EXERCISE DETAILS: From the entries below, retype only the lines from the one with "[440,146,468,155] [280,162,315,171] data" through the one with "[336,280,413,292] continously ->", exactly as written.
--- EXERCISE INPUT Enclosed Below ---
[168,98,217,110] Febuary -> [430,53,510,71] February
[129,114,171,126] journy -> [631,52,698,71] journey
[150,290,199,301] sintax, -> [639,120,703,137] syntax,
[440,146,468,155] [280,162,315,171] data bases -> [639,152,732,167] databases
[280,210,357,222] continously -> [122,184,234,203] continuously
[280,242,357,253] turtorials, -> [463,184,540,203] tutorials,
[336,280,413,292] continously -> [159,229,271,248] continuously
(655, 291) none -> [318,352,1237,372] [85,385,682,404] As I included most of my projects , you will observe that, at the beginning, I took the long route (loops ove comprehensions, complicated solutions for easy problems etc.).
--- End of Enclosed EXERCISE INPUT ---
YOUR RESPONSE:
[440,146,468,155] [280,162,315,171] data bases -> [639,152,732,167] databases
[280,210,357,222] continously -> [122,184,234,203] continuously
[280,242,357,253] turtorials, -> [463,184,540,203] tutorials,
[336,280,413,292] continously -> [159,229,271,248] continuously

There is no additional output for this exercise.